**SUPPLIED DATA:**
*** Begin section ***
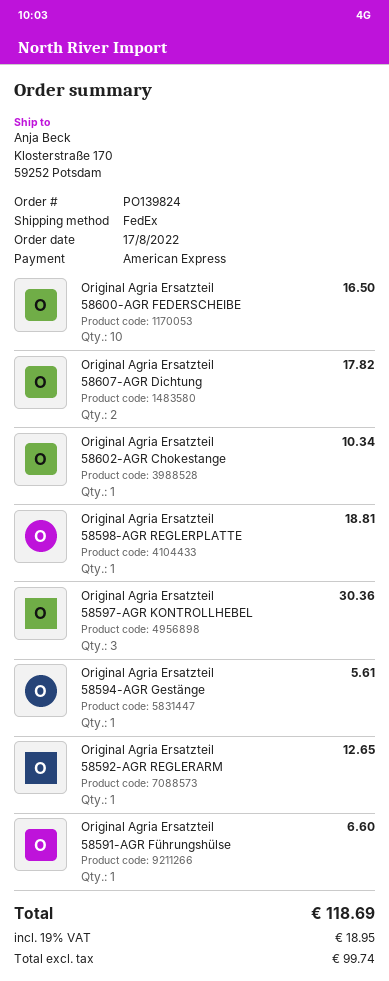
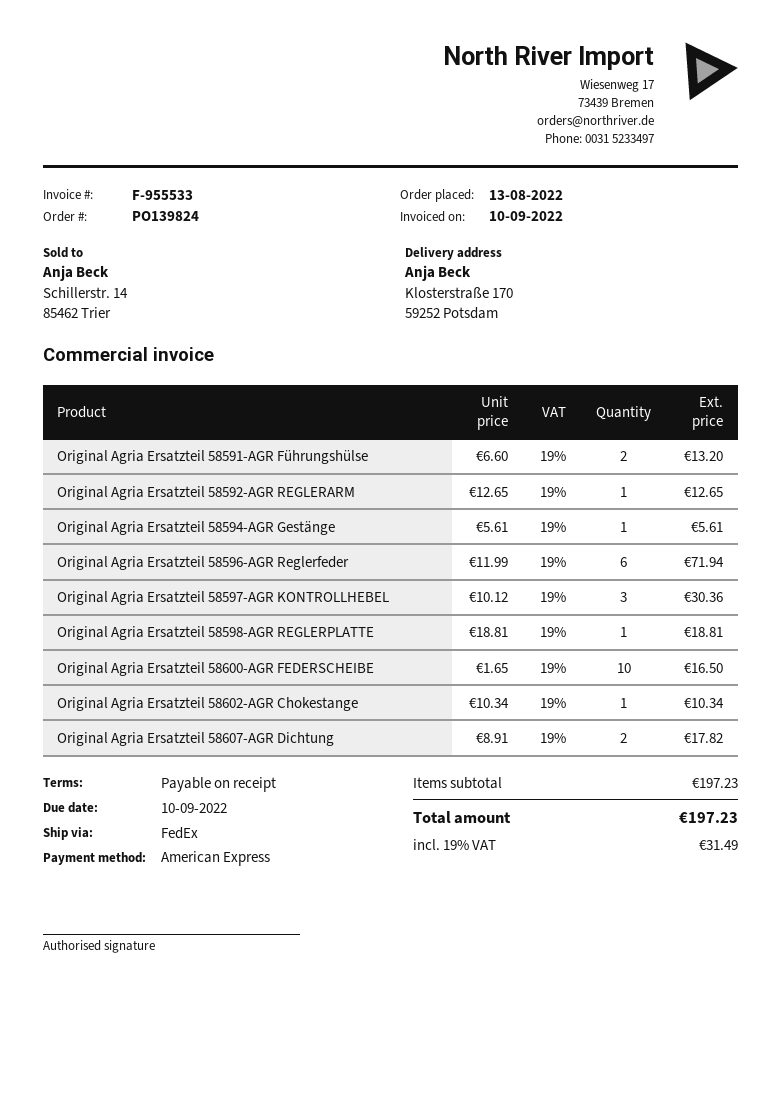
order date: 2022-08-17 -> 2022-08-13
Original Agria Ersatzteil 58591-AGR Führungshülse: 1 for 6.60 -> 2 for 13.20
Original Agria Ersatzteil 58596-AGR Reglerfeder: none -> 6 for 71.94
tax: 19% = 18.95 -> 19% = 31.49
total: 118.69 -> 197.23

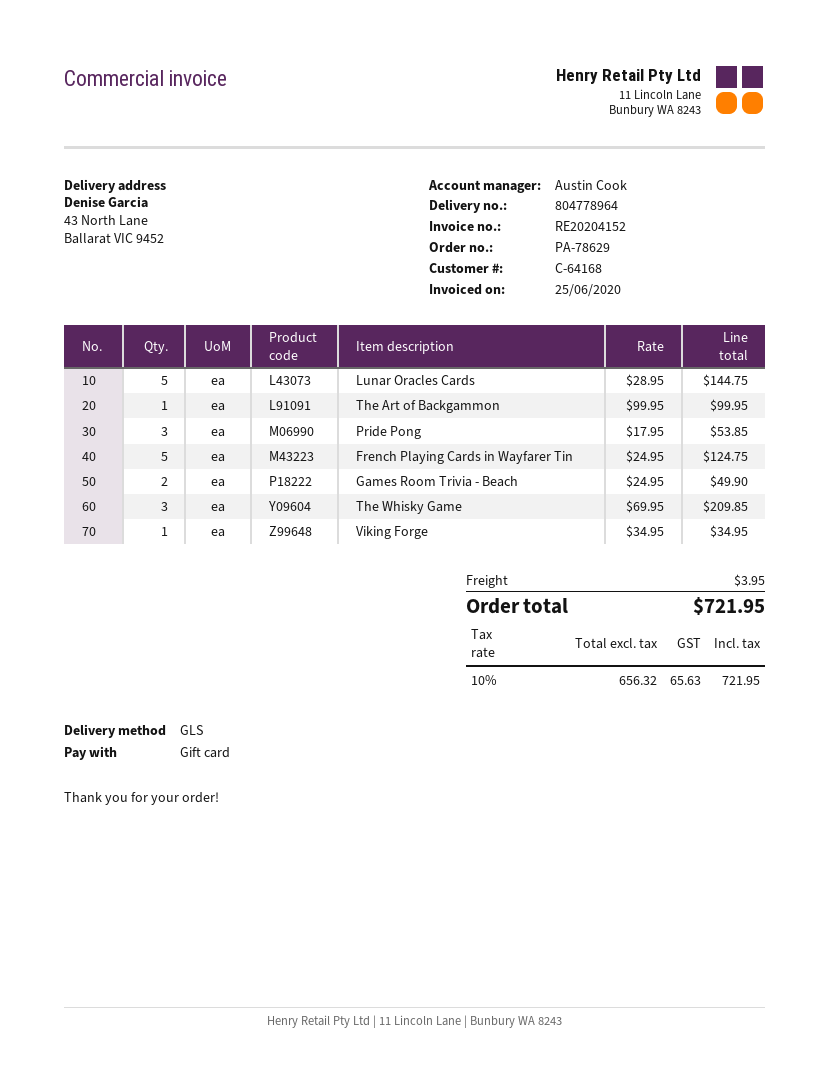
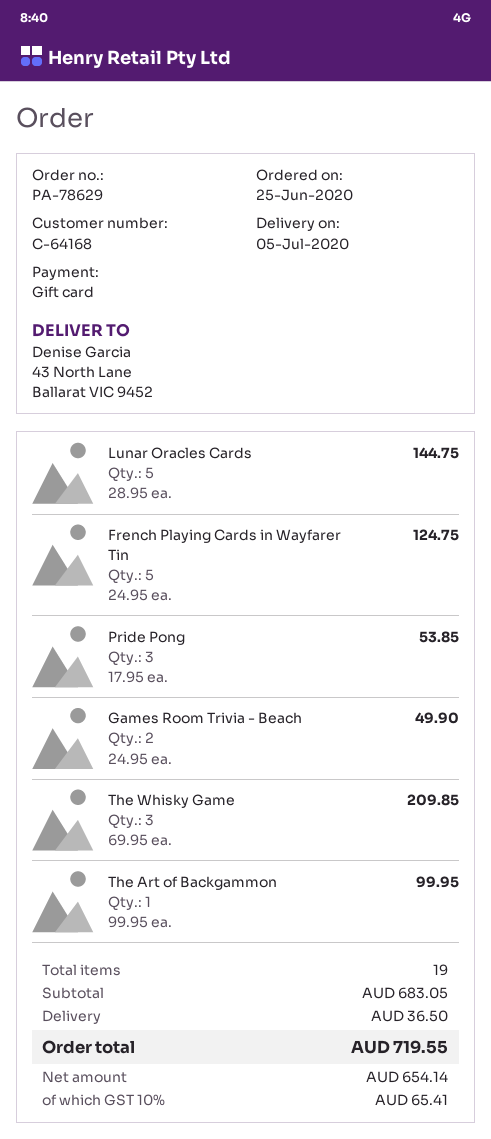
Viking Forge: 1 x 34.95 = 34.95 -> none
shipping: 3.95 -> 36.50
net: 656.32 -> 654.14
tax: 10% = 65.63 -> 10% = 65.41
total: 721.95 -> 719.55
*** End section ***
Leave out the pictures and give the rest of the material again, unaltered.

order date: 2022-08-17 -> 2022-08-13
Original Agria Ersatzteil 58591-AGR Führungshülse: 1 for 6.60 -> 2 for 13.20
Original Agria Ersatzteil 58596-AGR Reglerfeder: none -> 6 for 71.94
tax: 19% = 18.95 -> 19% = 31.49
total: 118.69 -> 197.23

Viking Forge: 1 x 34.95 = 34.95 -> none
shipping: 3.95 -> 36.50
net: 656.32 -> 654.14
tax: 10% = 65.63 -> 10% = 65.41
total: 721.95 -> 719.55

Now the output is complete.